FALMOUTH — The way Jason Gall described the ace he shot in Round 2 of the Maine Amateur Championship on Wednesday morning, it made you wonder why everyone didn’t do it, too.

“I just hit my sand wedge, which is the perfect club, and it bounced once and dropped right in,” said Gall, 46 of Augusta. The club choice came from Gall’s caddie and son, 14-year old Carson Gall.

“I knew it was good. I didn’t know it would go in,” Carson said of his dad’s shot.

It was on the fourth hole at Portland Country Club, and as far as Randy Hodsdon — the Maine State Golf Association’s Director of Rules and Competitions knew — the first in Maine Amateur Championship play in a while. At this level of competition, courses are set up to be more challenging. That makes the hole-in-one, already an improbable task, as easy as hitting the lottery.

“It’s very rare in this type of competition. Extremely rare,” Hodsdon said.

Hodsdon ran through the last decade of Maine Am outloud, searching his mental databank for a hole-in-one. Last year at Belgrade Lakes? No. Brunswick in 2017? No. York in 2016? Uh-uh. On it went until Hodsdon was reminded there was a hole-in-one at Waterville Country Club in 2007.

“You have a better memory than me,” Hodsdon said.
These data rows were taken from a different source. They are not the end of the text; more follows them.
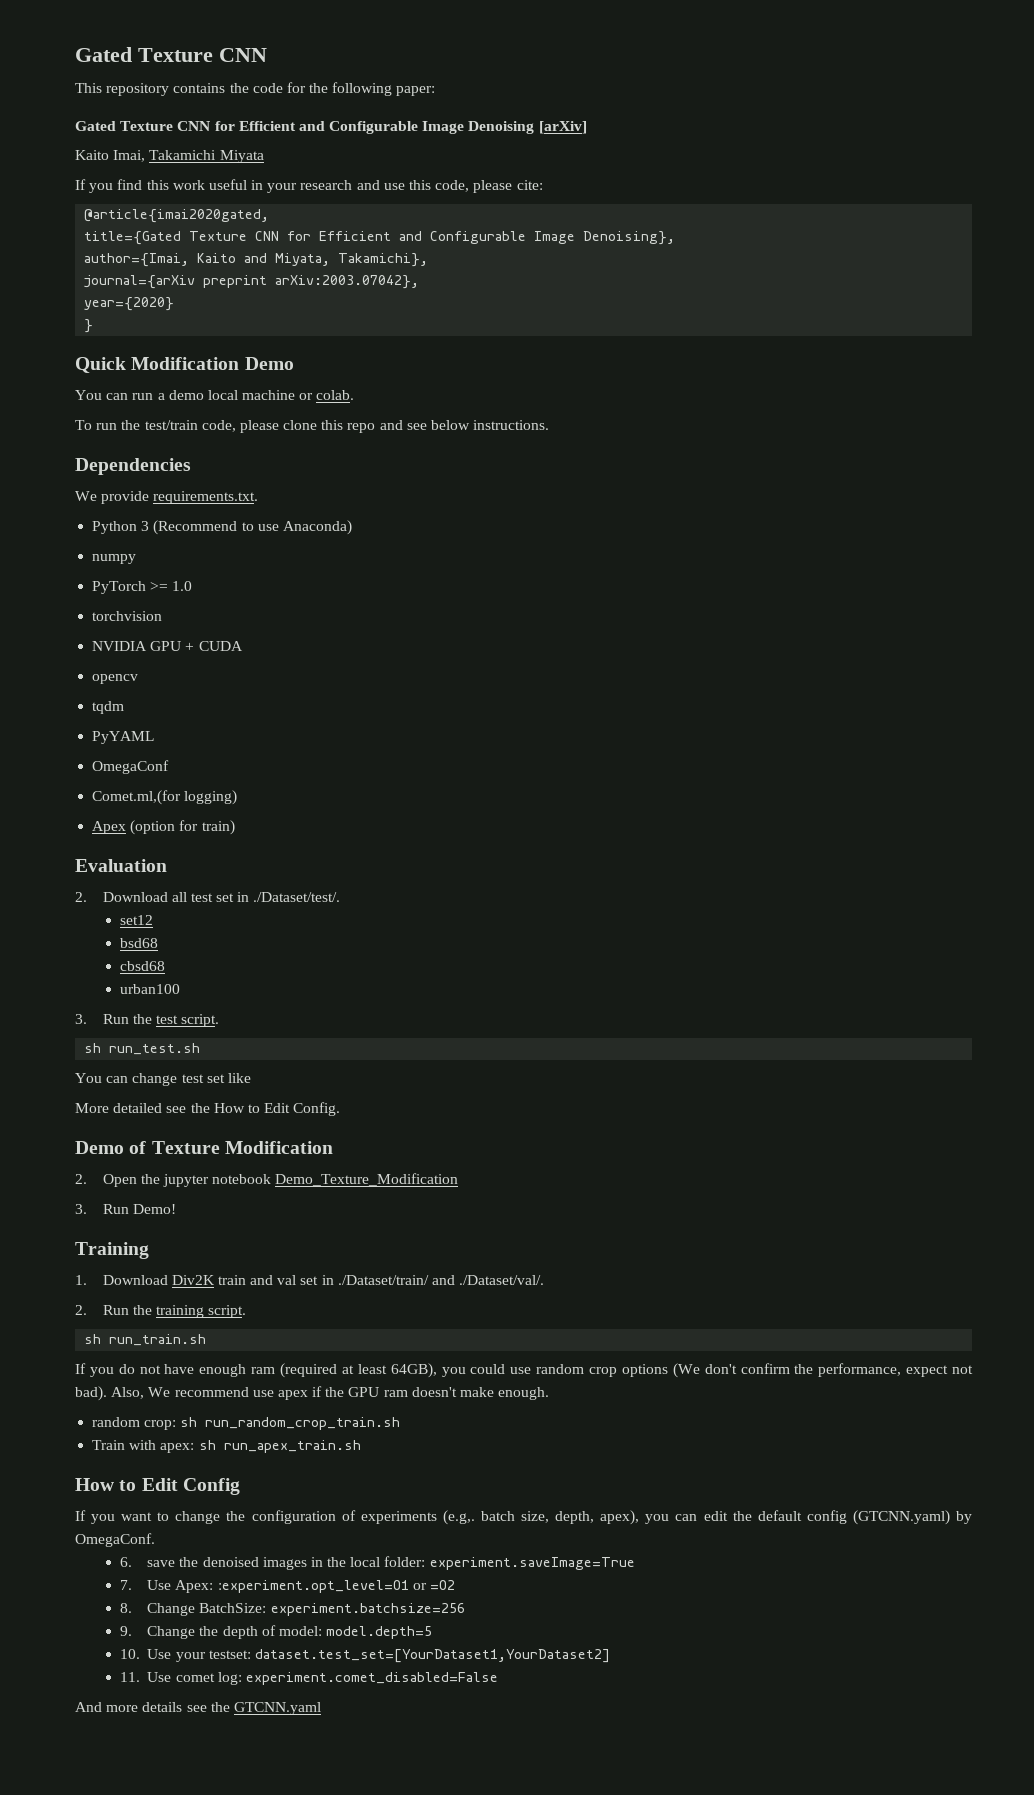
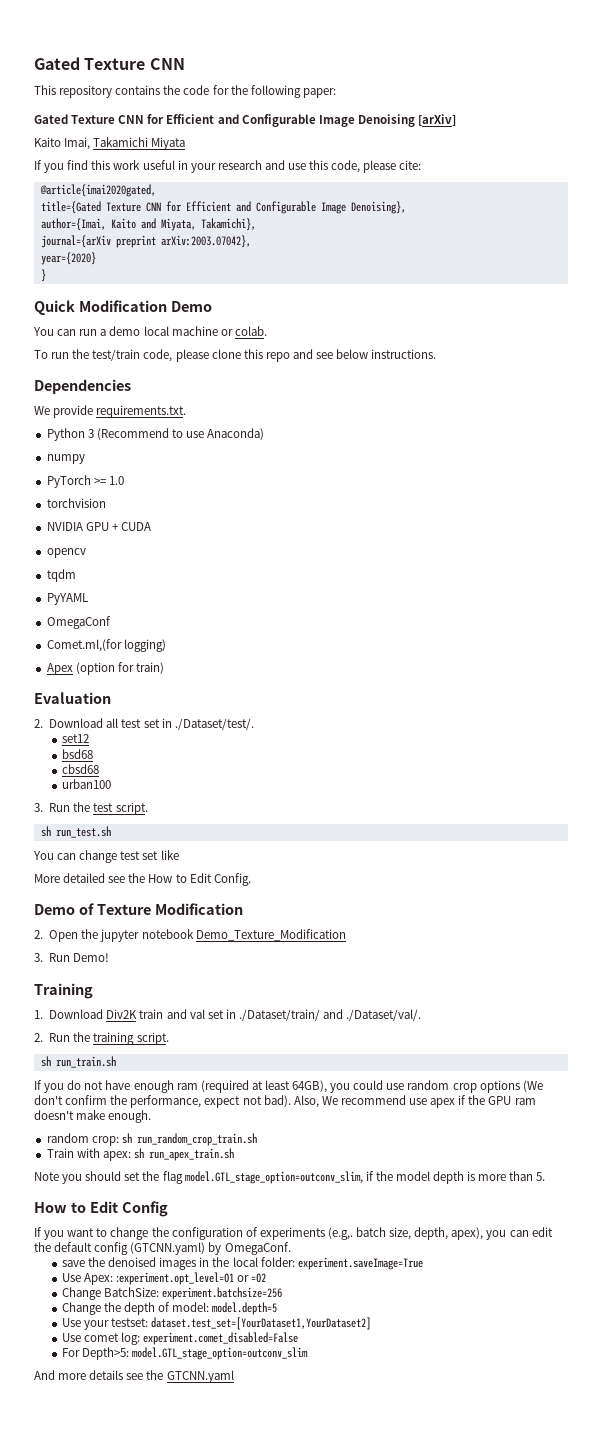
(361, 1446) none -> [34,1171,546,1184] // Note you should set the flag model.GTL_stage_option=outconv_slim, if the model depth is more than 5.
[119,1557,132,1567] 6. -> (291, 1248) none
[119,1580,132,1590] 7. -> (423, 1263) none
[119,1603,132,1613] 8. -> (267, 1278) none
[119,1626,132,1636] 9. -> (283, 1293) none
[119,1649,140,1659] 10. -> (278, 1308) none
[119,1672,140,1682] 11. -> (372, 1323) none
(498, 1678) none -> [61,1347,309,1360] // For Depth>5: model.GTL_stage_option=outconv_slim

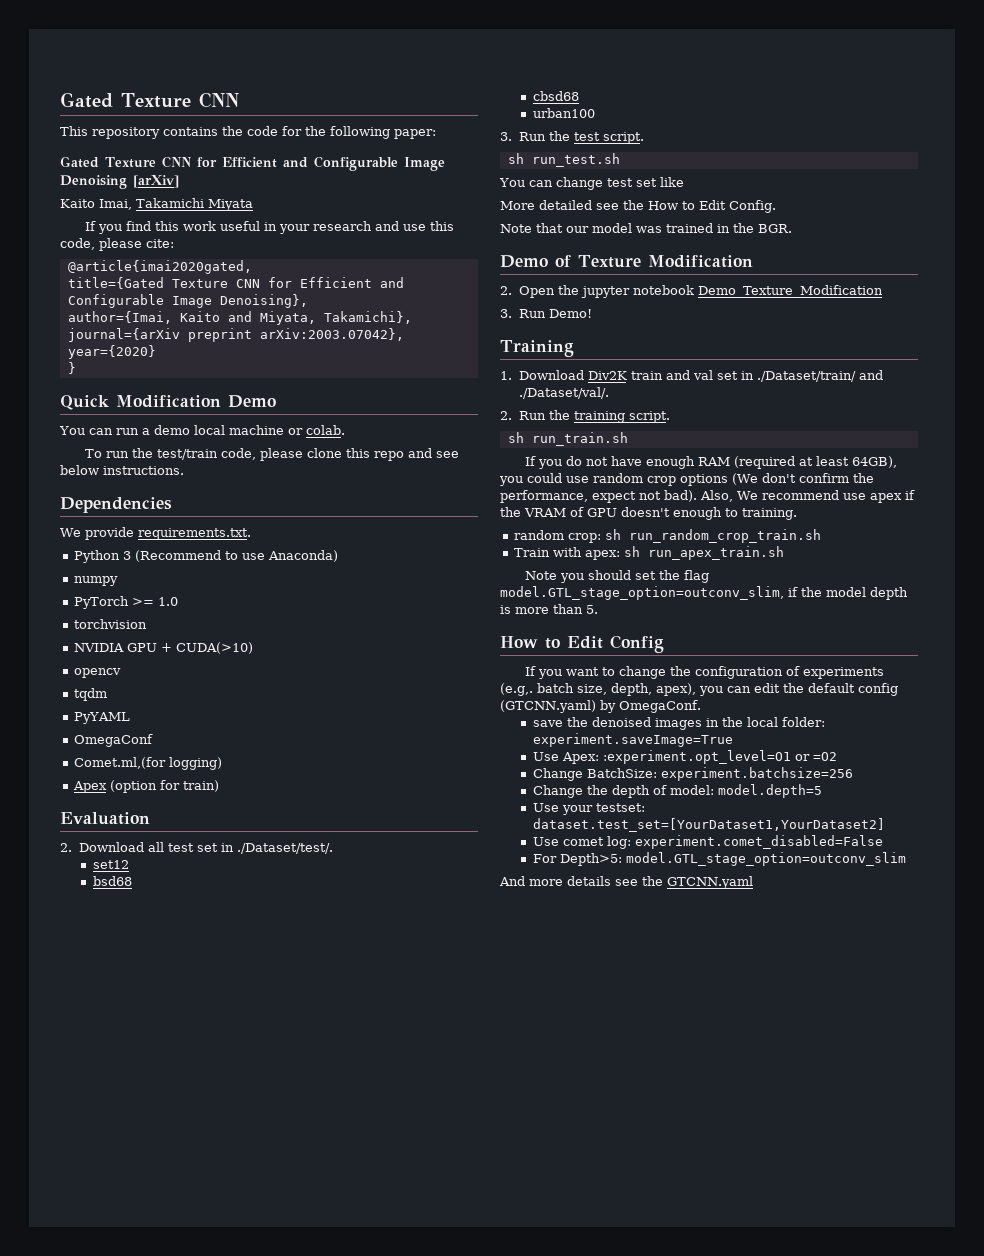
[120,522,151,531] CUDA -> [176,642,254,654] CUDA(>10)
(251, 879) none -> [500,223,792,233] // Note that our model was trained in the BGR.
[176,1083,198,1090] ram -> [697,457,730,466] RAM
[488,1096,536,1105] [34,1110,152,1123] GPU ram doesn't make enough. -> [524,507,797,520] VRAM of GPU doesn't enough to training.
The Waterville ace came off the 7-iron of Tom Caron, also on the second day of the tournament. It came on the sixth hole, 190-yarder, and was the first ace of Caron’s golf career. Caron was in the field for this year’s Maine Am, but shot a two-day score of plus-13 and barely made the cut for Thursday’s final round.
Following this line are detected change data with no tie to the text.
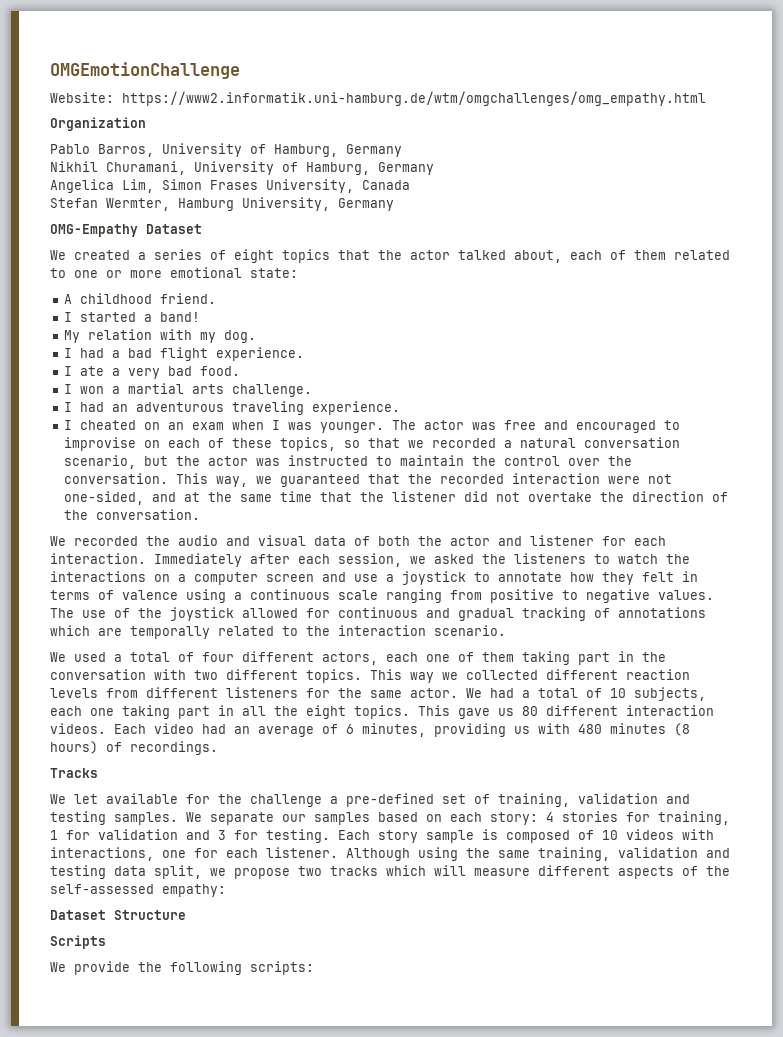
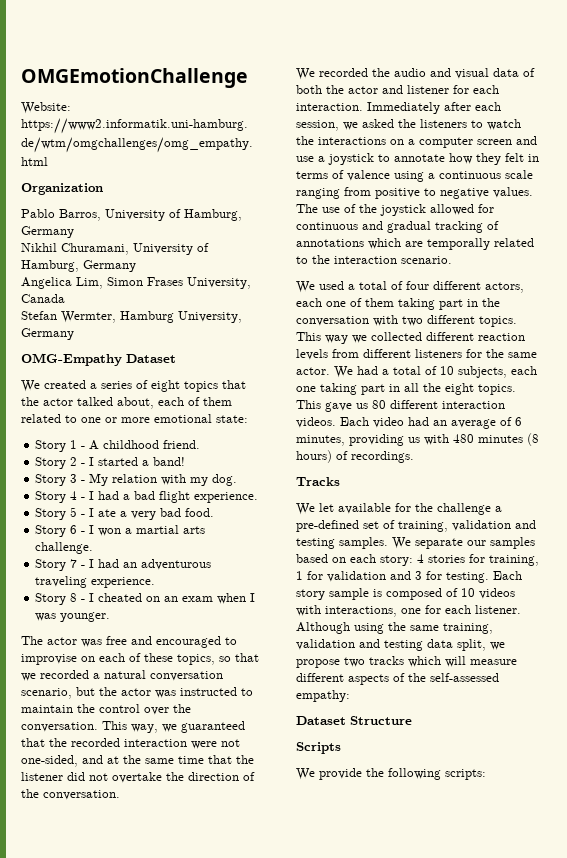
(298, 273) none -> [35,440,86,452] Story 1 -
(217, 298) none -> [35,457,86,469] Story 2 -
(201, 317) none -> [35,474,86,486] Story 3 -
(257, 336) none -> [35,491,86,503] Story 4 -
(305, 354) none -> [35,507,86,520] Story 5 -
(241, 371) none -> [35,525,86,537] Story 6 -
(313, 390) none -> [35,559,86,571] Story 7 -
(401, 408) none -> [35,593,86,605] Story 8 -
(385, 427) none -> (111, 617) //

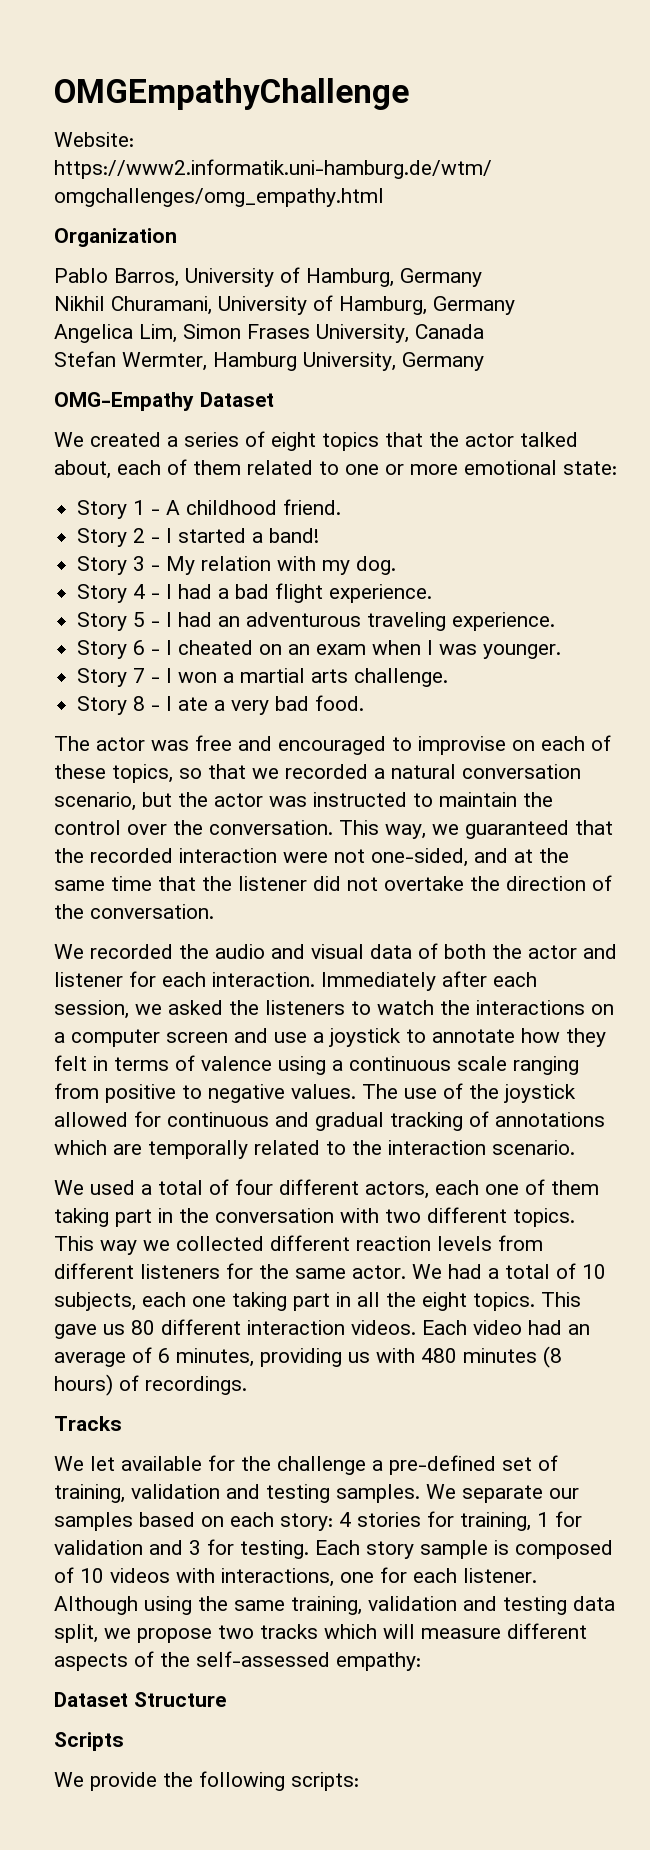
[21,68,248,88] OMGEmotionChallenge -> [54,78,409,110] OMGEmpathyChallenge
[98,508,215,520] [35,525,206,537] [35,542,94,554] [35,559,95,571] ate a very bad food. // Story 6 - I won a martial arts challenge. // Story 7 - I -> (173, 619) none
[70,593,78,602] 8 -> [133,640,146,655] 6
(111, 617) none -> [77,668,449,687] [77,695,365,715] // Story 7 - I won a martial arts challenge. // Story 8 - I ate a very bad food.

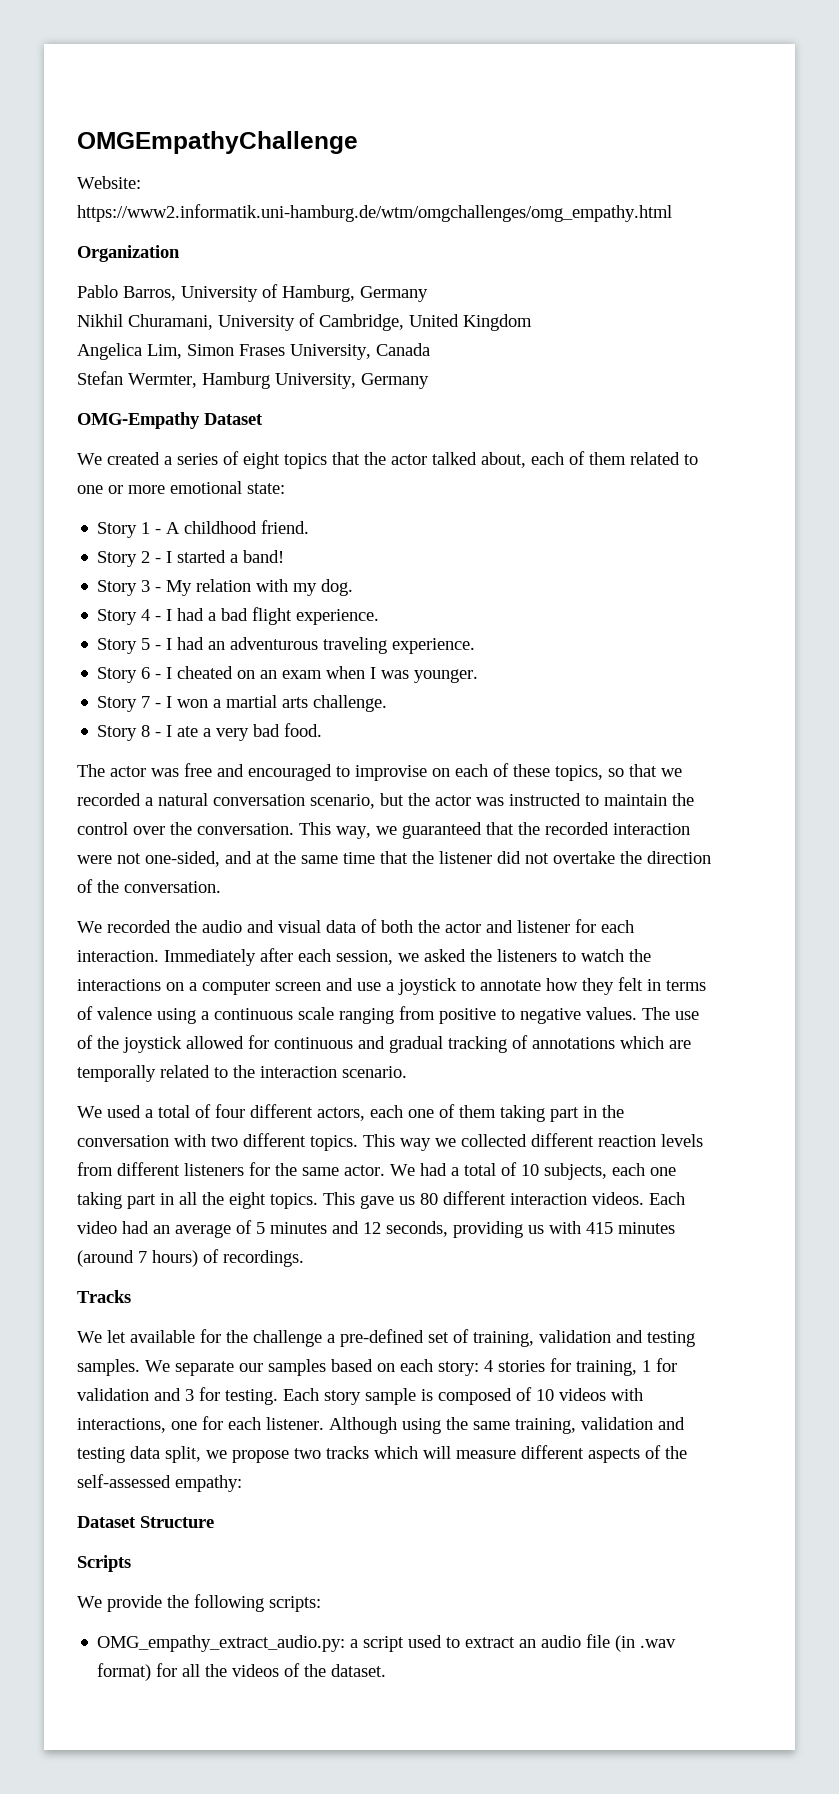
[339,296,515,315] Hamburg, Germany -> [319,314,532,331] Cambridge, United Kingdom
[158,1346,562,1368] 6 minutes, providing us with 480 minutes (8 -> [256,1221,675,1238] [77,1250,147,1267] 5 minutes and 12 seconds, providing us with 415 minutes (around 7
(359, 1781) none -> [97,1634,677,1652] [97,1663,387,1681] // OMG_empathy_extract_audio.py: a script used to extract an audio file (in .wav format) for all the videos of the dataset.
Unless Caron has enjoyed a run of unparalleled golf luck over the last dozen years, he still has a ways to go to catch Gall. Wednesday morning’s hole-in-one was his ninth, although first in tournament play. It was his third at Portland Country Club, first on hole four. Portland has four par 3 holes, and now Gall just needs an ace of 14 to complete his collection.

The most famous hole-in-one in Maine Am history still belongs to Mark Plummer, the 13-time winner of the tournament. In 1983 at Rockland Golf Course and on the way to his fourth title, Plummer had a huge lead after the front nine on the final day. Before attacking the back nine, Plummer ran into the clubhouse for a beer and a shot. No longer parched, Plummer went out and aced hole 10.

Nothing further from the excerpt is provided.